La muerte por mano propia es el derecho primordial que cualquiera tiene sobre su vida porque justo eso que abandona es lo único que realmente posee.

Y no hay forma de impedirlo, y no importan las causales.

Y se vale, cómo carajos no.

Y quien así se despide merece tanto respeto como cualquier otro.

El escribidor, por razones diversas, conoció bien el caso de Manuel Acuña, de quien este diciembre se conmemoró un año más de su partida. Pero la historia de la cultura y de la existencia en general están plagadas de personas que luego de una reflexión tranquila, meditada, tomaron esa decisión última.

Hasta hay quien lo hizo con enorme gracia en su misiva postrera, como el narrador Luis Moncada Ivar, muerto hace medio siglo, quien pasó a la existencia imaginaria no sólo por su limpia manera de salir del mundo sino por sus afirmaciones finales: “Me suicido porque es domingo, porque ayer asistí a mi velorio, porque hoy estoy ocioso y de excelente humor”. Y, más adelante: “Dejo la pistola a Sergio Lugo —no vale la pena empeñarla maestro, es un arma barata—. Mi cuerpo a la Escuela de Medicina, y, si hubiera sido posible, mis ojos a Ray Charles”.

No deja de ser peculiar, por decir lo menos, que Moncada Ivar quisiera dejar su cuerpo a la Escuela de Medicina, justo el sitio en que Manuel Acuña traspasó el velo del aquí y ahora al de su vida como fantasma, querido fantasma.

Destacado estudiante de su profesión, en particular de los temas dedicados a la fisiología química, Manuel Acuña (sí, pues, “el de Rosario”, aunque ese amorío ni siquiera califica como tal) estaba consciente de que el cianuro de potasio era un camino sin regreso. A diferencia de Moncada, quien pudo por instinto errar el tiro, Acuña sabía que el cianuro es una bala que no se equivoca nunca.
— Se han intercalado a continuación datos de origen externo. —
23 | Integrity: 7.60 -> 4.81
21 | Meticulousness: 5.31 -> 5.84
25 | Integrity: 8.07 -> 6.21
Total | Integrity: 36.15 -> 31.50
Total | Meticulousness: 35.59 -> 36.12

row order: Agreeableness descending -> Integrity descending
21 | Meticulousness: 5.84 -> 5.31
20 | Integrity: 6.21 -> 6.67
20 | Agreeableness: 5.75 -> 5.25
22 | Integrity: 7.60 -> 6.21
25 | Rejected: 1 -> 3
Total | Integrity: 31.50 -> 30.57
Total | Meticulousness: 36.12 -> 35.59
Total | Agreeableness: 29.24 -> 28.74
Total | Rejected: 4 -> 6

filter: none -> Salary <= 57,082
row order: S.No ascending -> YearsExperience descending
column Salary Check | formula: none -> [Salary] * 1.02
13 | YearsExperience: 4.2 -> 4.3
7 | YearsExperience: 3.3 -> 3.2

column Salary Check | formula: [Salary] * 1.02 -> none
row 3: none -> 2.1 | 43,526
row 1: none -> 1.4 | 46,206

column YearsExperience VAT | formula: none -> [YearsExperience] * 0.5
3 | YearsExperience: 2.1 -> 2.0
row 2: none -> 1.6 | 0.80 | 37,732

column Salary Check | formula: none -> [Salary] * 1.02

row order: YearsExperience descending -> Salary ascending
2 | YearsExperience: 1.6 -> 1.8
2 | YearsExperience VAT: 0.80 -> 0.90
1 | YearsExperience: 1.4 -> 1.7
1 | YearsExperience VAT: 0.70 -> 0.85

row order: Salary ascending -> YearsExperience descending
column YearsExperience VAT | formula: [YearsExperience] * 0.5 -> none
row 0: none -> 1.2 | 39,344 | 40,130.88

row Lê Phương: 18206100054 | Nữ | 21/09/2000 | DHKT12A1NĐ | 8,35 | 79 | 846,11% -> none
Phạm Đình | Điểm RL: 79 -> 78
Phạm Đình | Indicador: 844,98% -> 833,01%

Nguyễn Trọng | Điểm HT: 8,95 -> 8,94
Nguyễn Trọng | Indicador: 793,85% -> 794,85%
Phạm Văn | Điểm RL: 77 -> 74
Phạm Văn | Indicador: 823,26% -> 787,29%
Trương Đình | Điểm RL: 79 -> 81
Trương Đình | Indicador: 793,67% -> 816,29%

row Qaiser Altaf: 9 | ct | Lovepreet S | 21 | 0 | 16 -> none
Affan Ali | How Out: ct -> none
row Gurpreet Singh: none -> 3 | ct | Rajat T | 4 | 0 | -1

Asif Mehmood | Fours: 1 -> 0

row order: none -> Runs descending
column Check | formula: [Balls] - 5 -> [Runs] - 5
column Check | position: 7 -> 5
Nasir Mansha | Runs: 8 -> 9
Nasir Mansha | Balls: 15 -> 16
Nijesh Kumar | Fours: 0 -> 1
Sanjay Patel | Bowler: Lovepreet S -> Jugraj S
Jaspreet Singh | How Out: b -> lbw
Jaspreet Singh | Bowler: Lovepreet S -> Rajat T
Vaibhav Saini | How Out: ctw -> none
Aun hoy, con todos nuestros avances médicos, “salvar” a quien ha consumido cianuro es tarea inútil. Quizá por eso no resulte sencillo conseguirlo, para no hablar de una muerte que aparte de garantizada implica un sufrimiento que puede llegar a los 10 minutos en agonía brutal. Sólo que Acuña, quien llevaba una existencia digamos acotada, pese a sus incontables triunfos en las letras y en la vida cotidiana (rodeado de buenos amigos y maravillosas mujeres que le brindaron el más limpio de los cariños), no disponía del dinero que en su momento costaba un arma de fuego. Y, de haberlo tenido, con absoluta seguridad primero lo habría enviado a su familia en Saltillo para de cualquier forma optar por la química y no por la física.

Los neurólogos y neuropsiquiatras no se equivocan con los eficaces antidepresivos de hoy (tan comunes que se consiguen hasta en farmacias de similares), pero maticemos: funcionan para evitar que una persona padezca o llegue a hacerse un daño severo que no implica la salida final. Si a esas vamos, Acuña y Moncada habrían evitado cruzar el puente tan sólo con zamparse dos o tres botellas de tinto. Pero no lo hicieron.

El más grande poeta vivo, Joaquín Sabina, insiste, sin embargo, también con razón: “Tenemos memoria, tenemos amigos,/

tenemos los trenes, la risa, los bares…” O sea, “Más de cien palabras, más de cien motivos/ para no cortarse de un tajo las venas”.

Hoy no es domingo, como el de Moncada Ivar, ni es diciembre 6, como el de Manuel Acuña. Hoy el calendario deberá señalar que es martes, un día tan bueno como cualquier otro.

Quizá el otro grande de la poesía en habla hispana, Silvio Rodríguez —va por ti, Julio Patán— haya encontrado el planteamiento del problema y alguno de nosotros, con él, pensemos muy de mañana antes de afeitarnos: “Y en el espejo veo al viejo loco/ que cada día piensa que es su día”.

Y tal vez, sólo tal vez la solución al planteamiento que así empieza, sea capaz de redondearla Sabina, quien desde algún lugar de la memoria nos recuerde, con una sonrisa cómplice, que “Tenemos un as escondido en la manga”.